What the task asks –
The answer is a stretch of the material below, returned exactly: the line containing "order number: PO881576 -> PO889556", the line containing "Maurice Lacroix MP6378-шедевр SS002-920: 23", and all lines between.
—————
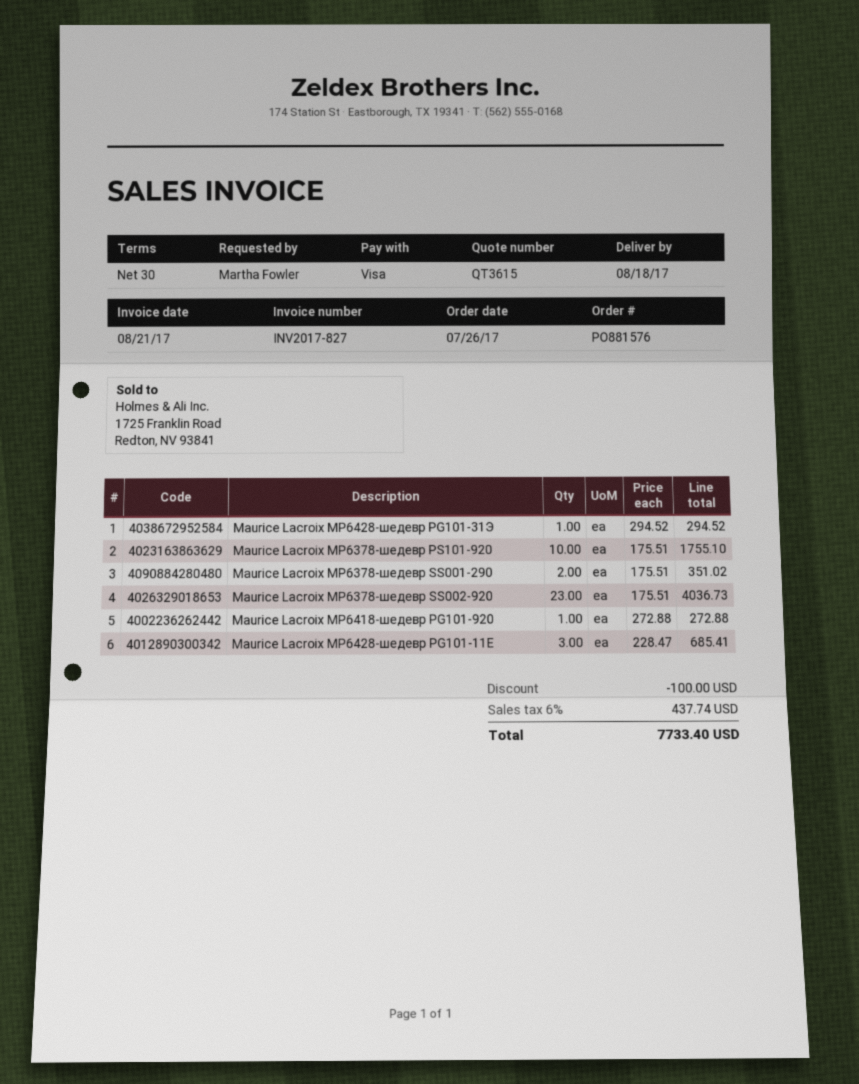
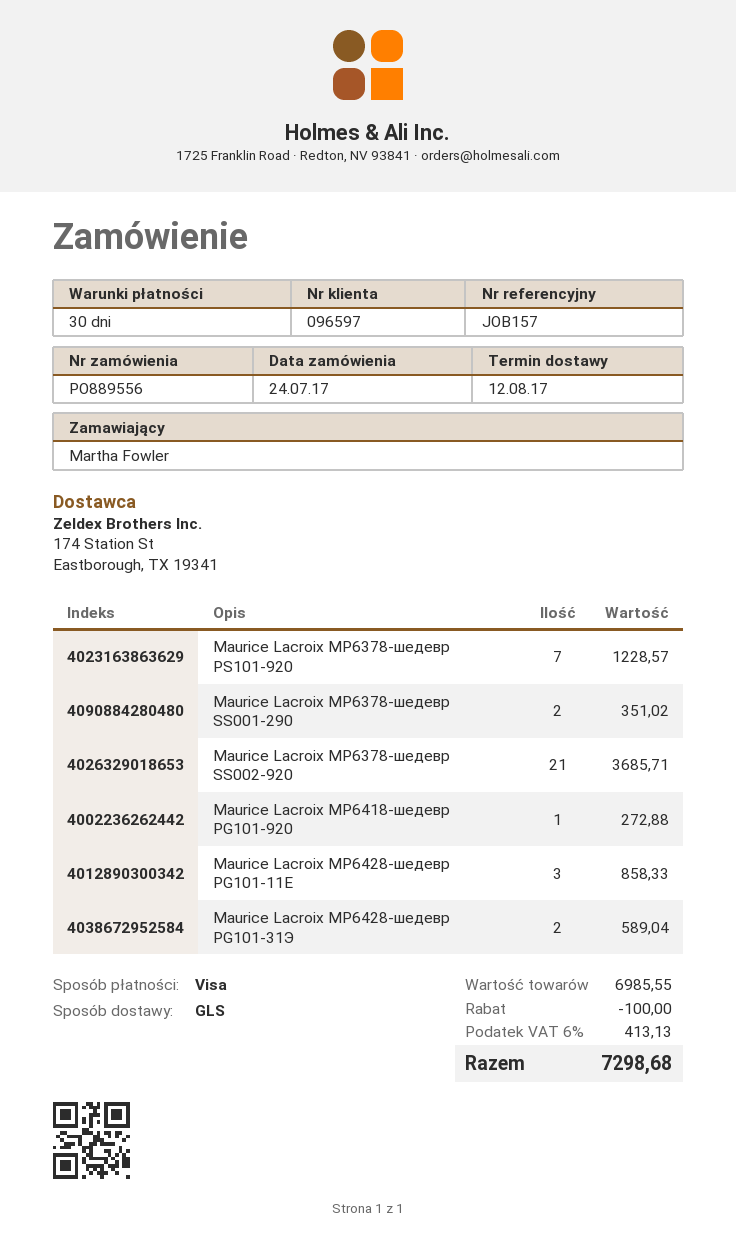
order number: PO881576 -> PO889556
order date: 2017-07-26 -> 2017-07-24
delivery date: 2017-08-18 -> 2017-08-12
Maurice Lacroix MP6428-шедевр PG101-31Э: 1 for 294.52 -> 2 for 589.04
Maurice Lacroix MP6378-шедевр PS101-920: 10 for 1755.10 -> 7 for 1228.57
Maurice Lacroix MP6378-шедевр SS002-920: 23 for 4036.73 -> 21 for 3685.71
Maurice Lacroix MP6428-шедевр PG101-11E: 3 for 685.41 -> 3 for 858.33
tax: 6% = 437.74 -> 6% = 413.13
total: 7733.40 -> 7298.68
—————
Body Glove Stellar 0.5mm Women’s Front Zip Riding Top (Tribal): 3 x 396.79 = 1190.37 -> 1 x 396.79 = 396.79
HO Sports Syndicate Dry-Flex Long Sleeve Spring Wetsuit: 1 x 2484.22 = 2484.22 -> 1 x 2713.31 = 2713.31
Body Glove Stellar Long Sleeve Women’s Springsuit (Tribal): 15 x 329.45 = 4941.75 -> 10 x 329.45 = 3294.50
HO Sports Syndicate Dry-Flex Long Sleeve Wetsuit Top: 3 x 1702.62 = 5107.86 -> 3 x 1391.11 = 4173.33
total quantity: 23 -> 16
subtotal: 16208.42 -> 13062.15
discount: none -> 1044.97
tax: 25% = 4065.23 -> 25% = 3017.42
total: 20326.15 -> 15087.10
—————
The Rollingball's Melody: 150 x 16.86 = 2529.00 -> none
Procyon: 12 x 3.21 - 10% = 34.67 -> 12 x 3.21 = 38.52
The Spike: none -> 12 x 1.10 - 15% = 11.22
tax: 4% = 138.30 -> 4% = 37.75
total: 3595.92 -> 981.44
—————
Completed exercise –
order number: PO881576 -> PO889556
order date: 2017-07-26 -> 2017-07-24
delivery date: 2017-08-18 -> 2017-08-12
Maurice Lacroix MP6428-шедевр PG101-31Э: 1 for 294.52 -> 2 for 589.04
Maurice Lacroix MP6378-шедевр PS101-920: 10 for 1755.10 -> 7 for 1228.57
Maurice Lacroix MP6378-шедевр SS002-920: 23 for 4036.73 -> 21 for 3685.71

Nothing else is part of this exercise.